De repente, um ponto de luz. Na altura dos seus olhos, ali, no canto da sala. Foi se intensificando concomitante com o fortíssimo som de uma melodia, que não parecia deste planeta. “Sim”, ele pensou, “sempre soube que a beleza e a verdade seriam ditadas pela Luz. Lá está, há algo ali querendo revelar-se. Algo será dito.” E, de repente, uma mulher nua de quase um metro e oitenta de altura, oitenta e oito de busto, sessenta de cintura, noventa de quadril, cabelos que quase atingiam sua cintura, lábios fartos, olhos vertiginosos como dois abismos, colocou-se entre o perplexo professor Teófilo e o ponto de luz. Ela virou-se, pegou o ponto de luz e usou-o como uma lanterna, iluminando o próprio corpo ora aqui, ora ali, em meio a uma fantástica dança em câmara-lenta. Uma chuva de flores e estrelas caia sobre ela. Teófilo quis jogar a garrafinha na mulher, mas estava paralisado. Será que ela não tinha visto que o ponto iria dizer-lhe, mostrar-lhe o que é a beleza? Piranha desgraçada!
Logo, tudo desapareceu:
“Satisfeito?”, perguntou o gênio logo que reapareceu. “Como satisfeito se apareceu uma vagabunda que estragou tudo?”, disse Teófilo acabrunhado.
O gênio arregalou os olhos:
“Você é um bruto, um estúpido mesmo – não é, professor? Será que é cego? Nunca ouviu falar de Afrodite? Ou será que nunca sequer reparou numa mulher?”
“Chega de enrolação! Não quero saber de mais nada, isso é tudo uma armação, você não é gênio porra nenhuma!”

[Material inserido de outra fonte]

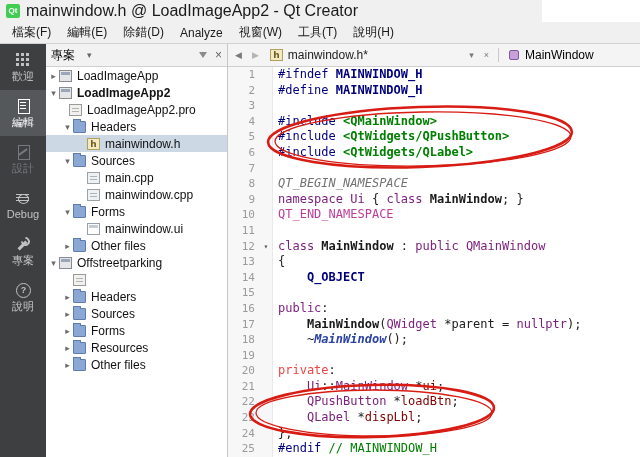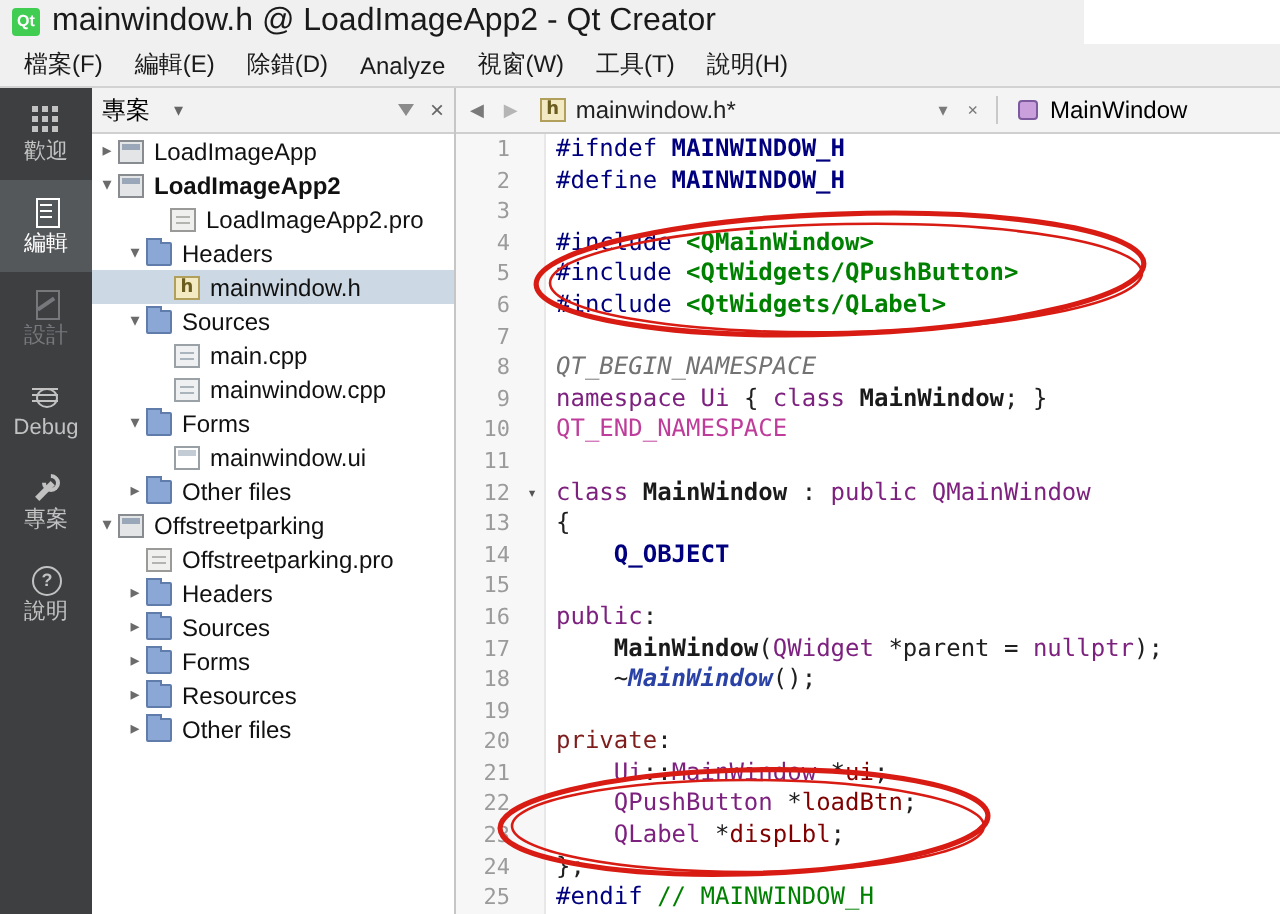--- a/index.html
+++ b/index.html
@@ -167,21 +167,21 @@
         <div class="tree-row" style="padding-left: 2px;">
           <span class="tree-arrow">▸</span>
           <span class="tree-icon ticon-project"></span>
           <span class="tree-label">LoadImageApp</span>
         </div>
         <div class="tree-row" style="padding-left: 2px;">
           <span class="tree-arrow">▾</span>
           <span class="tree-icon ticon-project"></span>
           <span class="tree-label bold">LoadImageApp2</span>
         </div>
-        <div class="tree-row" style="padding-left: 28px;">
+        <div class="tree-row" style="padding-left: 12px;">
           <span class="tree-arrow"></span>
           <span class="tree-icon ticon-pro-file"></span>
           <span class="tree-label">LoadImageApp2.pro</span>
         </div>
         <div class="tree-row" style="padding-left: 16px;">
           <span class="tree-arrow">▾</span>
           <span class="tree-icon ticon-folder"></span>
           <span class="tree-label">Headers</span>
         </div>
         <div class="tree-row selected" style="padding-left: 30px;">
@@ -220,21 +220,20 @@
           <span class="tree-label">Other files</span>
         </div>
         <div class="tree-row" style="padding-left: 2px;">
           <span class="tree-arrow">▾</span>
           <span class="tree-icon ticon-project"></span>
           <span class="tree-label">Offstreetparking</span>
         </div>
         <div class="tree-row" style="padding-left: 16px;">
           <span class="tree-arrow"></span>
           <span class="tree-icon ticon-pro-file"></span>
-          <span class="tree-label">Offstreetparking.pro</span>
         </div>
         <div class="tree-row" style="padding-left: 16px;">
           <span class="tree-arrow">▸</span>
           <span class="tree-icon ticon-folder"></span>
           <span class="tree-label">Headers</span>
         </div>
         <div class="tree-row" style="padding-left: 16px;">
           <span class="tree-arrow">▸</span>
           <span class="tree-icon ticon-folder"></span>
           <span class="tree-label">Sources</span>
@@ -287,21 +286,21 @@
         <div class="cline"><span class="ln">10</span><span class="fold"></span><span class="src"><span style="color: rgb(191, 61, 154);">QT_END_NAMESPACE</span></span></div>
         <div class="cline"><span class="ln">11</span><span class="fold"></span><span class="src"></span></div>
         <div class="cline"><span class="ln">12</span><span class="fold">▾</span><span class="src"><span style="color: rgb(125, 33, 127);">class</span><span style="color: rgb(32, 32, 32);"> </span><span style="color: rgb(26, 26, 26); font-weight: bold;">MainWindow</span><span style="color: rgb(32, 32, 32);"> : </span><span style="color: rgb(125, 33, 127);">public</span><span style="color: rgb(32, 32, 32);"> </span><span style="color: rgb(125, 33, 127);">QMainWindow</span></span></div>
         <div class="cline"><span class="ln">13</span><span class="fold"></span><span class="src"><span style="color: rgb(32, 32, 32);">{</span></span></div>
         <div class="cline"><span class="ln">14</span><span class="fold"></span><span class="src"><span style="color: rgb(32, 32, 32);">    </span><span style="color: rgb(0, 0, 127); font-weight: bold;">Q_OBJECT</span></span></div>
         <div class="cline"><span class="ln">15</span><span class="fold"></span><span class="src"></span></div>
         <div class="cline"><span class="ln">16</span><span class="fold"></span><span class="src"><span style="color: rgb(125, 33, 127);">public</span><span style="color: rgb(32, 32, 32);">:</span></span></div>
         <div class="cline"><span class="ln">17</span><span class="fold"></span><span class="src"><span style="color: rgb(32, 32, 32);">    </span><span style="color: rgb(26, 26, 26); font-weight: bold;">MainWindow</span><span style="color: rgb(32, 32, 32);">(</span><span style="color: rgb(125, 33, 127);">QWidget</span><span style="color: rgb(32, 32, 32);"> *parent = </span><span style="color: rgb(125, 33, 127);">nullptr</span><span style="color: rgb(32, 32, 32);">);</span></span></div>
         <div class="cline"><span class="ln">18</span><span class="fold"></span><span class="src"><span style="color: rgb(32, 32, 32);">    ~</span><span style="color: rgb(42, 65, 165); font-weight: bold; font-style: italic;">MainWindow</span><span style="color: rgb(32, 32, 32);">();</span></span></div>
         <div class="cline"><span class="ln">19</span><span class="fold"></span><span class="src"></span></div>
-        <div class="cline"><span class="ln">20</span><span class="fold"></span><span class="src"><span style="color: #7f1d1d;">private</span><span style="color: rgb(32, 32, 32);">:</span></span></div>
+        <div class="cline"><span class="ln">20</span><span class="fold"></span><span class="src"><span style="color: #ef4444;">private</span><span style="color: rgb(32, 32, 32);">:</span></span></div>
         <div class="cline"><span class="ln">21</span><span class="fold"></span><span class="src"><span style="color: rgb(32, 32, 32);">    </span><span style="color: rgb(125, 33, 127);">Ui</span><span style="color: rgb(32, 32, 32);">::</span><span style="color: rgb(125, 33, 127);">MainWindow</span><span style="color: rgb(32, 32, 32);"> *</span><span style="color: rgb(128, 0, 0);">ui</span><span style="color: rgb(32, 32, 32);">;</span></span></div>
         <div class="cline"><span class="ln">22</span><span class="fold"></span><span class="src"><span style="color: rgb(32, 32, 32);">    </span><span style="color: rgb(125, 33, 127);">QPushButton</span><span style="color: rgb(32, 32, 32);"> *</span><span style="color: rgb(128, 0, 0);">loadBtn</span><span style="color: rgb(32, 32, 32);">;</span></span></div>
         <div class="cline"><span class="ln">23</span><span class="fold"></span><span class="src"><span style="color: rgb(32, 32, 32);">    </span><span style="color: rgb(125, 33, 127);">QLabel</span><span style="color: rgb(32, 32, 32);"> *</span><span style="color: rgb(128, 0, 0);">dispLbl</span><span style="color: rgb(32, 32, 32);">;</span></span></div>
         <div class="cline"><span class="ln">24</span><span class="fold"></span><span class="src"><span style="color: rgb(32, 32, 32);">};</span></span></div>
         <div class="cline"><span class="ln">25</span><span class="fold"></span><span class="src"><span style="color: rgb(0, 0, 127);">#endif </span><span style="color: rgb(0, 128, 0);">// MAINWINDOW_H</span></span></div>
       </div>
   </div>
 
 </div>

“Ah, é?! E o que aconteceu aqui, então?”
“Estou bêbado, tendo alucinações...”
“Que bêbado o quê! Faça logo seu último pedido. Peça algo que considere impossível – excetuando, é claro, uma nova tentativa de contemplar a beleza – e terá sua prova.”
Teófilo pensou, pensou, pensou. Por fim, pegou a garrafinha:
“Se você é mesmo um gênio, deve morar numa garrafa. Quero ver se você é capaz de entrar nesta aqui!”
“Isto é ridículo”, suspirou Maimônides. “Está desperdiçando um pedido...”
“Foda-se, entra se isso não for uma armação, seu covarde mentiroso!”
Melindrado, o gênio obedeceu imediatamente. “Que idiota!”, pensou ao vaporizar-se. E assim que ele entrou, Teófilo, num átimo, fechou a boca da garrafa.
“Vai ficar aí uns mil anos, meu chapa!” e foi até a beira do lago Paranoá, onde, a despeito dos pedidos de misericórdia do gênio Maimônides, atirou a garrafa. Nem mesmo a promessa de se comportar em aula, feita pelo desesperado gênio, demoveu o insensível professor.
“Finalmente vou largar esse emprego de merda...”, pensou este enquanto corria, com um formão na mão, pra sala de paredes de ouro.